#### Exercise material:
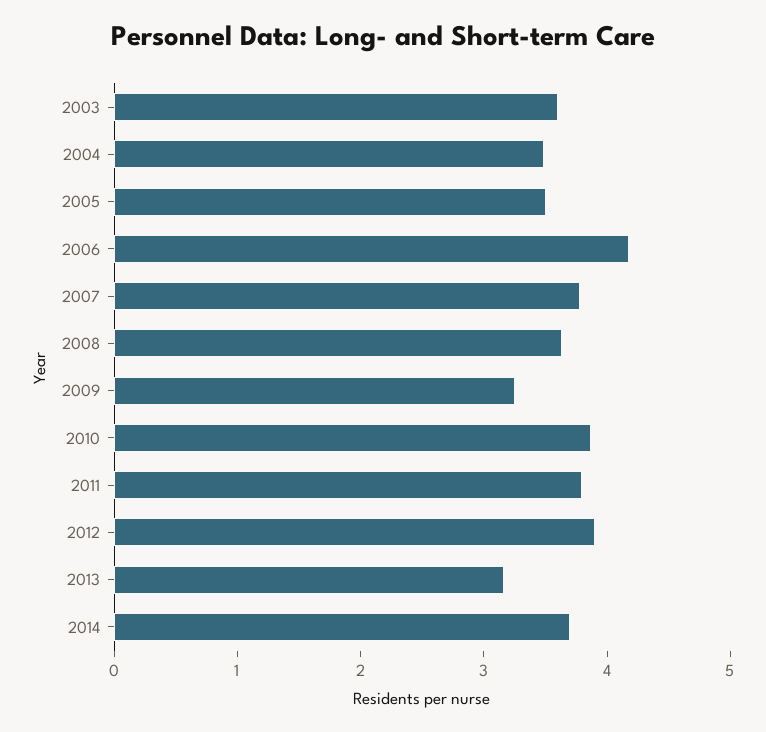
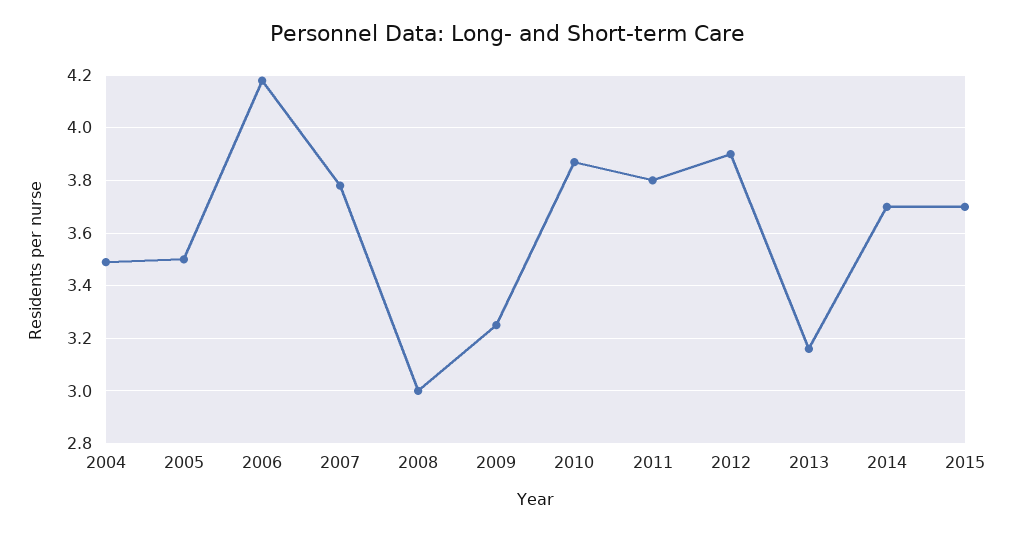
2003: 3.6 -> none
2008: 3.6 -> 3
2015: none -> 3.7

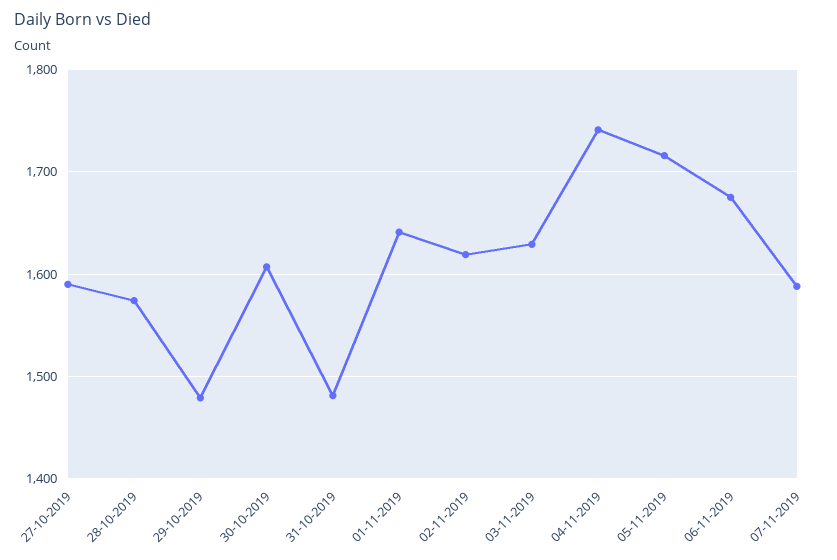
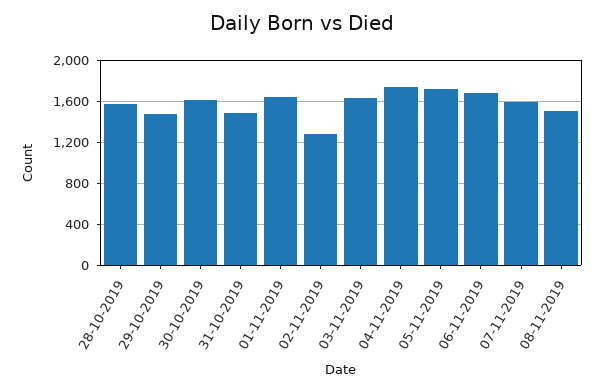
27-10-2019: 1590 -> none
02-11-2019: 1620 -> 1300
08-11-2019: none -> 1500

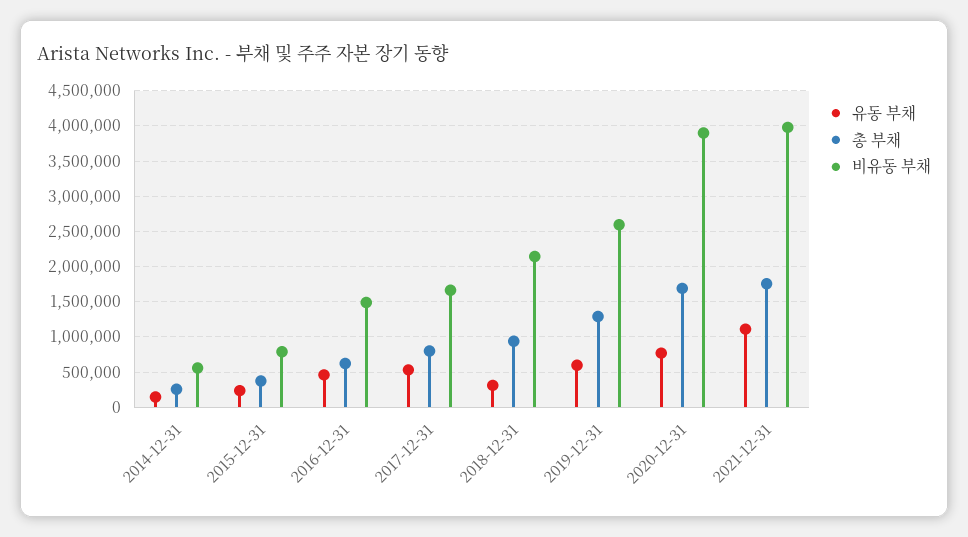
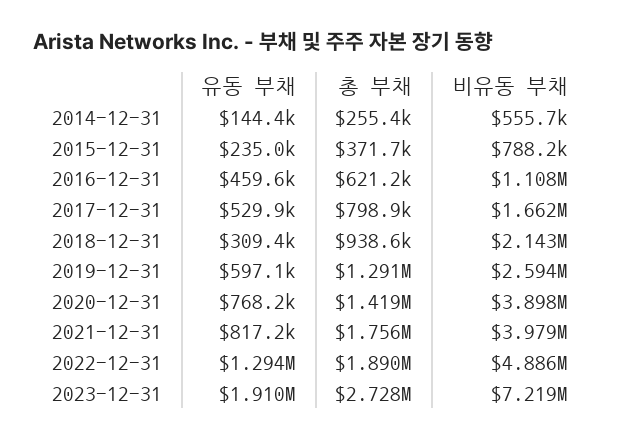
비유동 부채, 2016-12-31: 1500000 -> 1108000
총 부채, 2020-12-31: 1700000 -> 1419000
유동 부채, 2021-12-31: 1100000 -> 817200
유동 부채, 2022-12-31: none -> 1294000
총 부채, 2022-12-31: none -> 1890000
비유동 부채, 2022-12-31: none -> 4886000
유동 부채, 2023-12-31: none -> 1910000
총 부채, 2023-12-31: none -> 2728000
비유동 부채, 2023-12-31: none -> 7219000

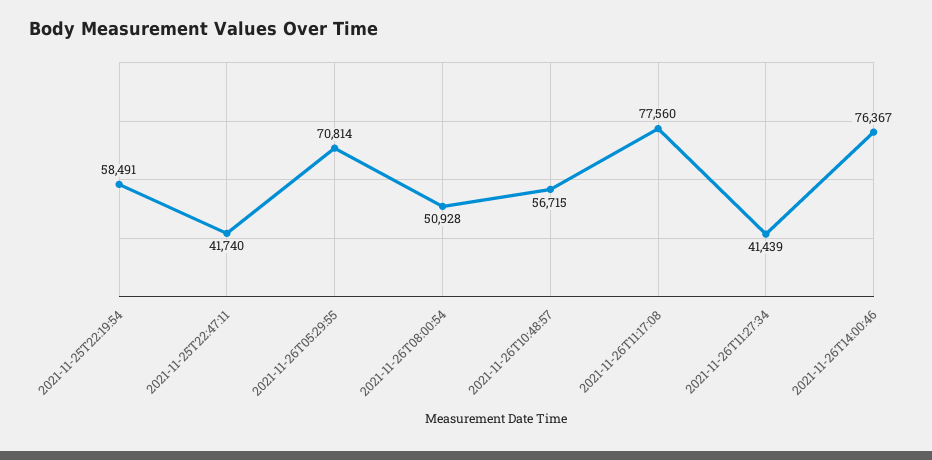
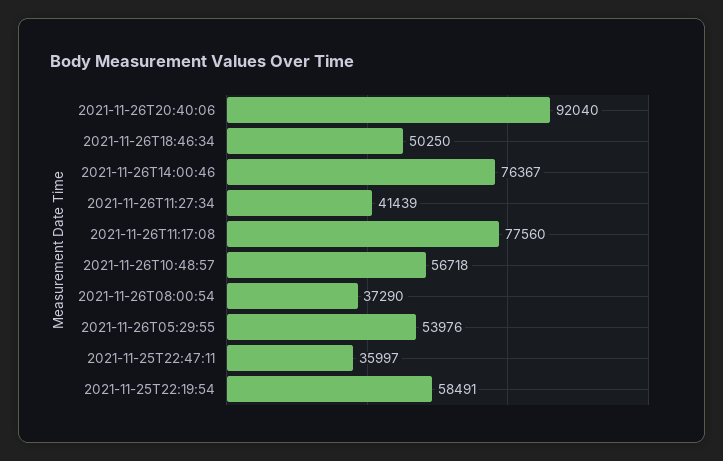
2021-11-25T22:47:11: 41740 -> 35997
2021-11-26T05:29:55: 70814 -> 53976
2021-11-26T08:00:54: 50928 -> 37290
2021-11-26T10:48:57: 56715 -> 56718
2021-11-26T20:40:06: none -> 92040
2021-11-26T18:46:34: none -> 50250

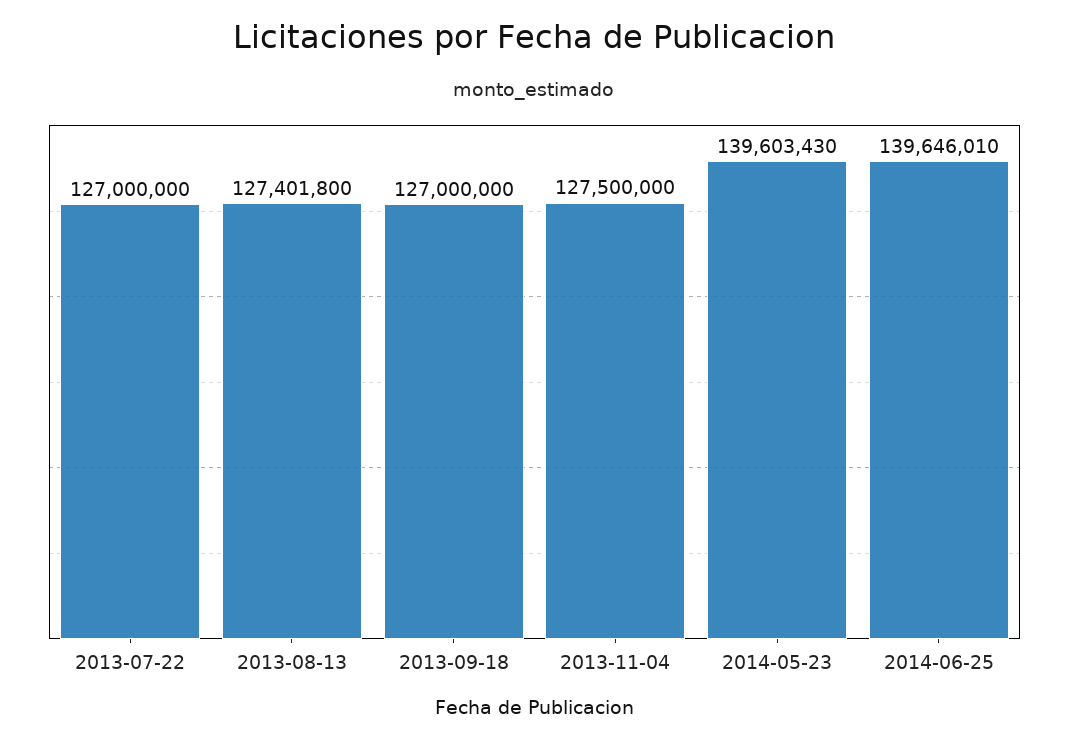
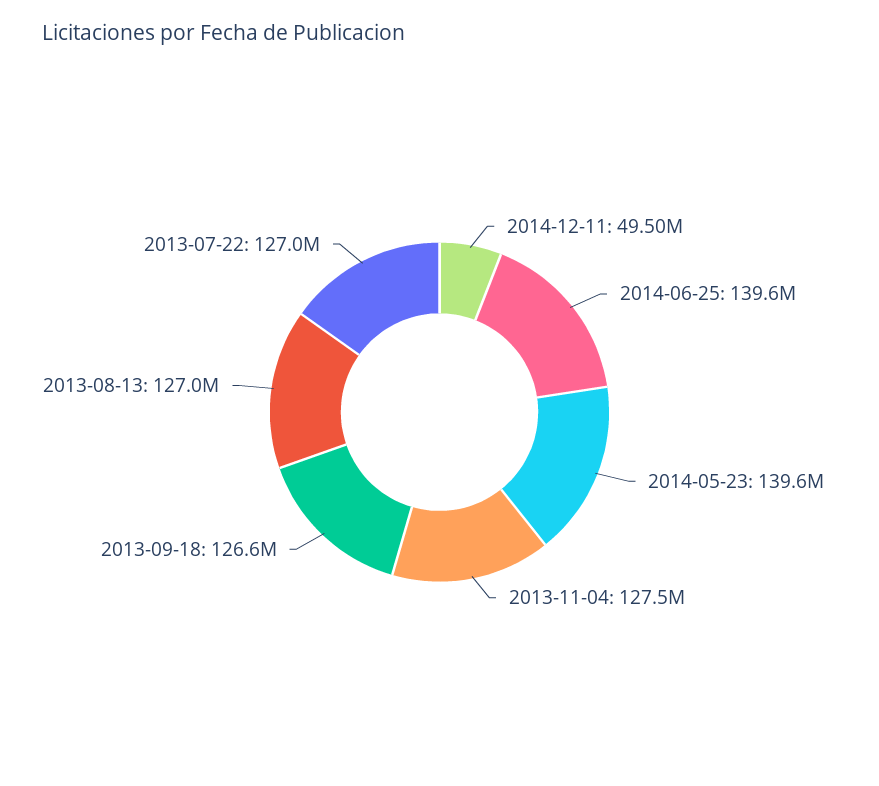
2013-08-13: 127401800 -> 127000000
2013-09-18: 127000000 -> 126600000
2014-12-11: none -> 49500000

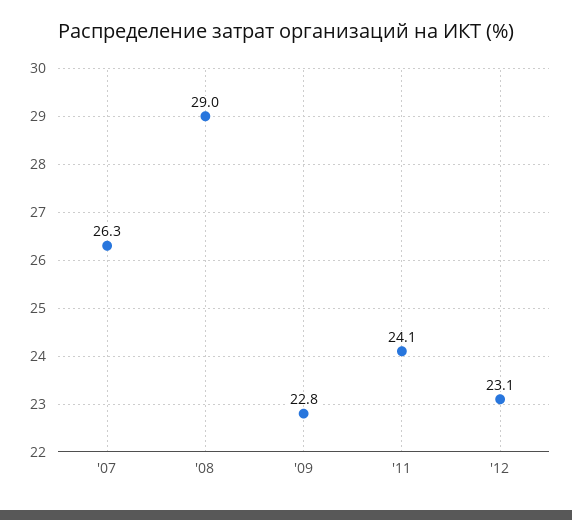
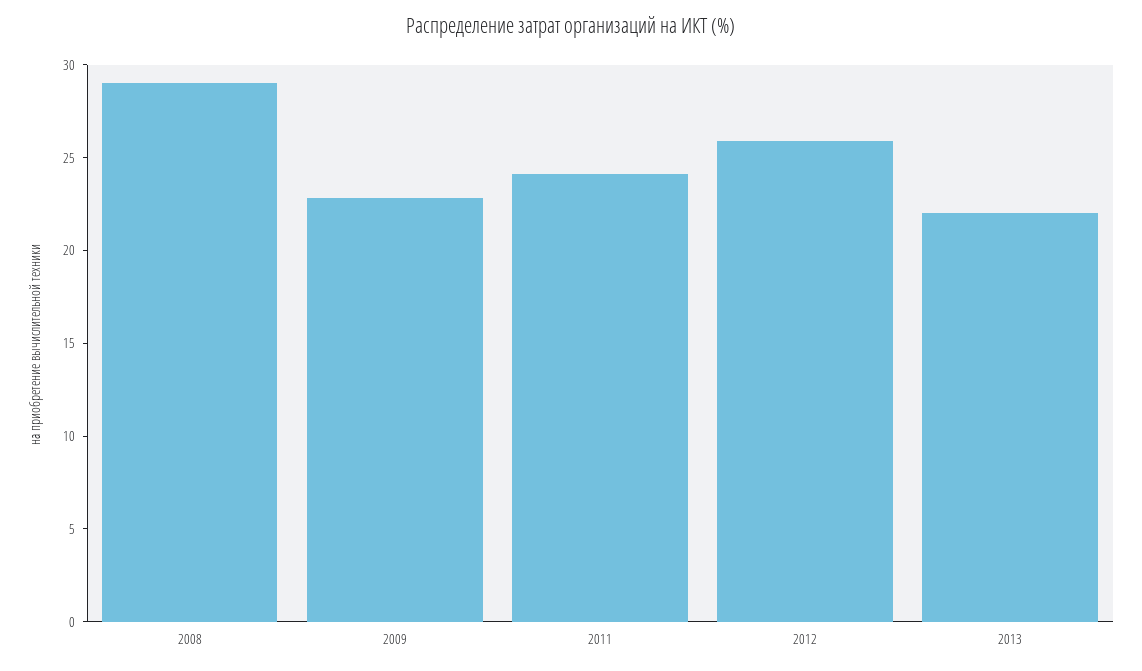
'07: 26.3 -> none
'12: 23.1 -> 26
2013: none -> 22

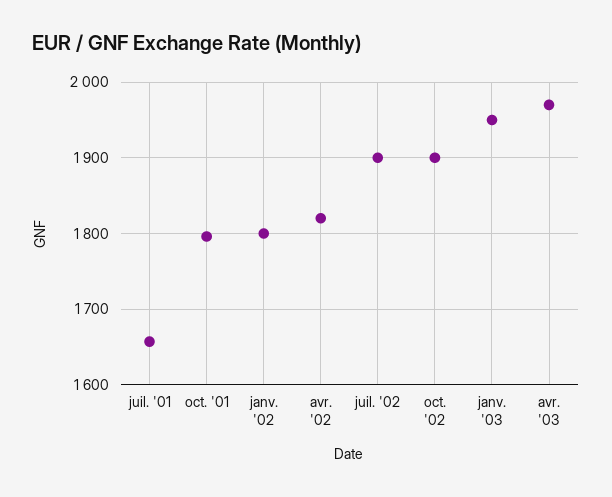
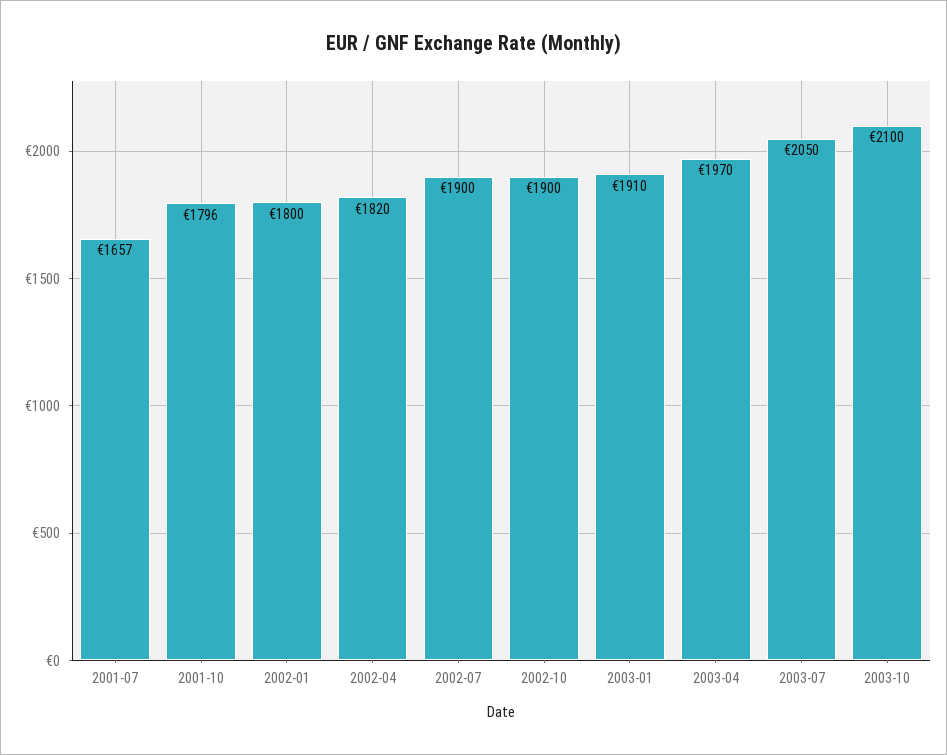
janv. '03: 1950 -> 1910
2003-07: none -> 2050
2003-10: none -> 2100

#### Work instructions:
Retype the lines starting with the one that holds "2013-09-18: 127000000 -> 126600000" and ending with the last line of the data above, both included; skip the pictures.

#### Exercise output:
2013-09-18: 127000000 -> 126600000
2014-12-11: none -> 49500000

'07: 26.3 -> none
'12: 23.1 -> 26
2013: none -> 22

janv. '03: 1950 -> 1910
2003-07: none -> 2050
2003-10: none -> 2100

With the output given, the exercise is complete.